# I'm so frustrated! Help with R15 features



## jmlewis1 (Apr 19, 2006)

I've done some searching on the forum, but there is so much information, I'm having a hard time finding the answers...3 hours into using my R15, here are my frustrations:

This is my second DVR (my other one is a DTV Tivo)
On the R15, is there anything comparable to the Tivo To Do List (showing upcoming recordings) and how do you get to it?
Is there anything comparable to a wishlist? Where do you find it?
How do you find something like a season pass scheduler? I have used the "find by" to set up a recording for American Idol, but how do I set a season pass for it? Is there some place where I can find my list of season passes?

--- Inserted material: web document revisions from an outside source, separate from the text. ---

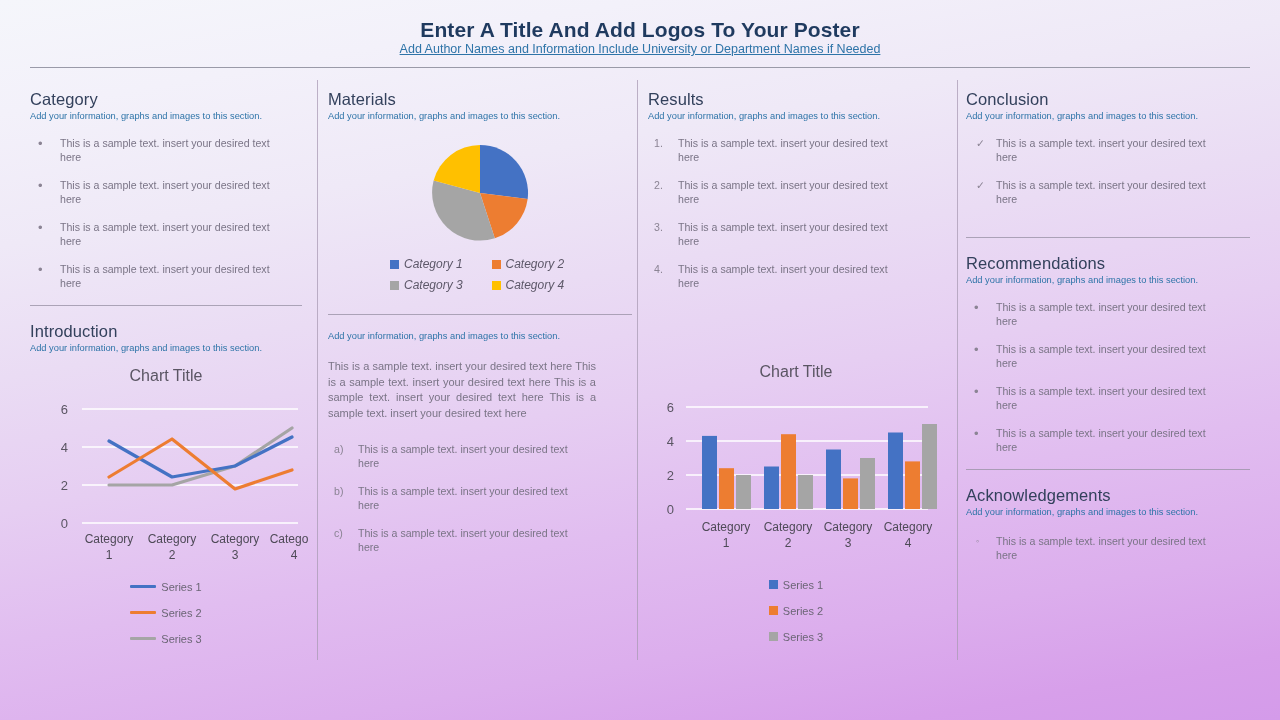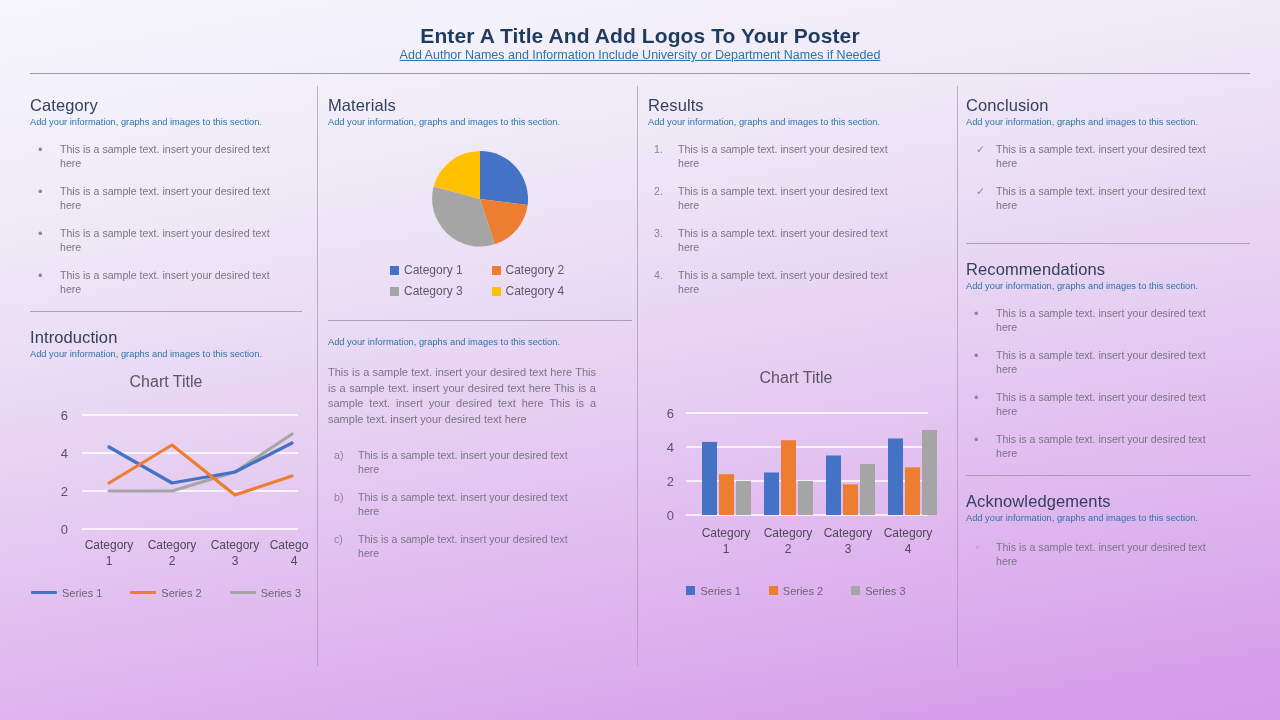"Enter A Title And Add" #header { padding-top: 24px -> 18px }
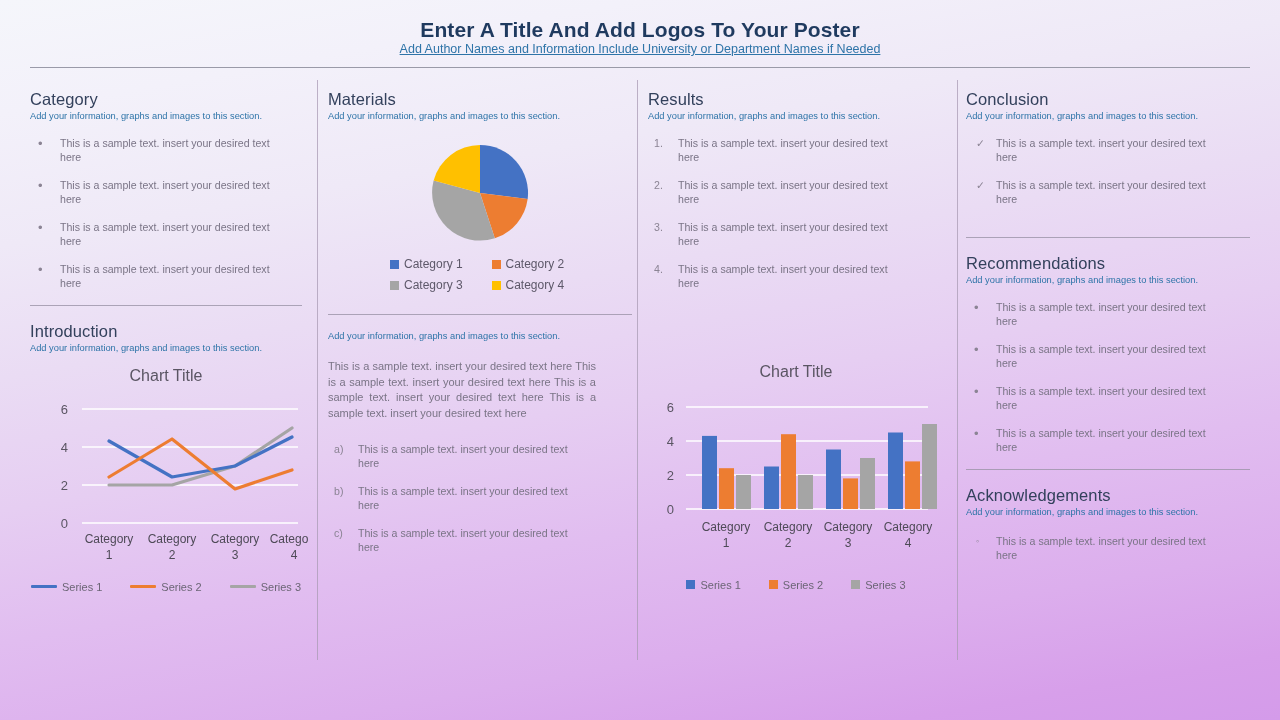"Category 1" .pie-legend .row { font-style: none -> italic }
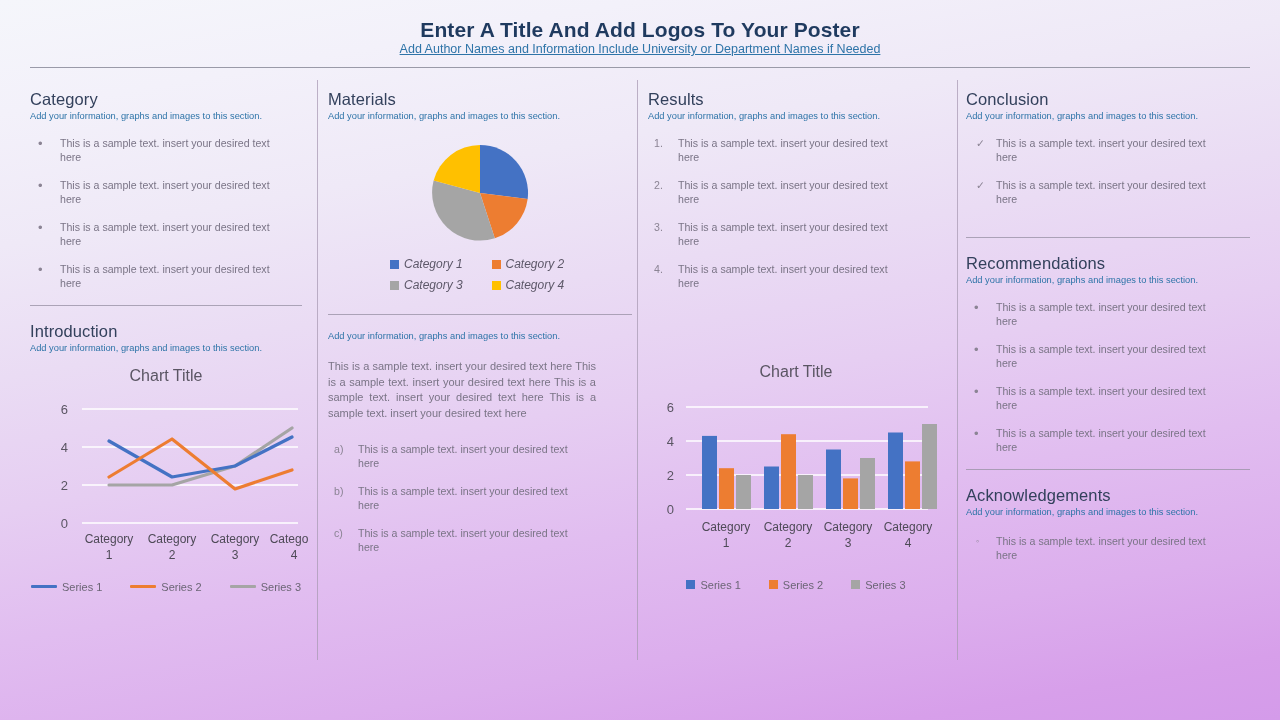"Series 1" .chart-legend { flex-direction: none -> column; gap: 28px -> 14px }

The remote control seems like it has to be pointed right in front of the box to register any commands...anyone else notice this?

Also, the user manual sucks. It references something called Series Link, but I don't know how to find it or what it is.

Help?


----------



## wohlfie (Dec 28, 2005)

jmlewis1 said:


> I've done some searching on the forum, but there is so much information, I'm having a hard time finding the answers...3 hours into using my R15, here are my frustrations:
> 
> This is my second DVR (my other one is a DTV Tivo)
> On the R15, is there anything comparable to the Tivo To Do List (showing upcoming recordings) and how do you get to it?
> ...


Series Link is what the R15 calls a "Season Pass". Simply press "record" twice on the remote on any show in the guide. First press will mark it with an "R" as a single record. Second will toggle to a "Series Link" and mark it with an "R)))"

ToDo list = press the yellow remote button when viewing MyVOD to access the todo list

Wishlist - I don't know TiVO, but I understand that setting an "AutoRecord" based on a keyword is similar.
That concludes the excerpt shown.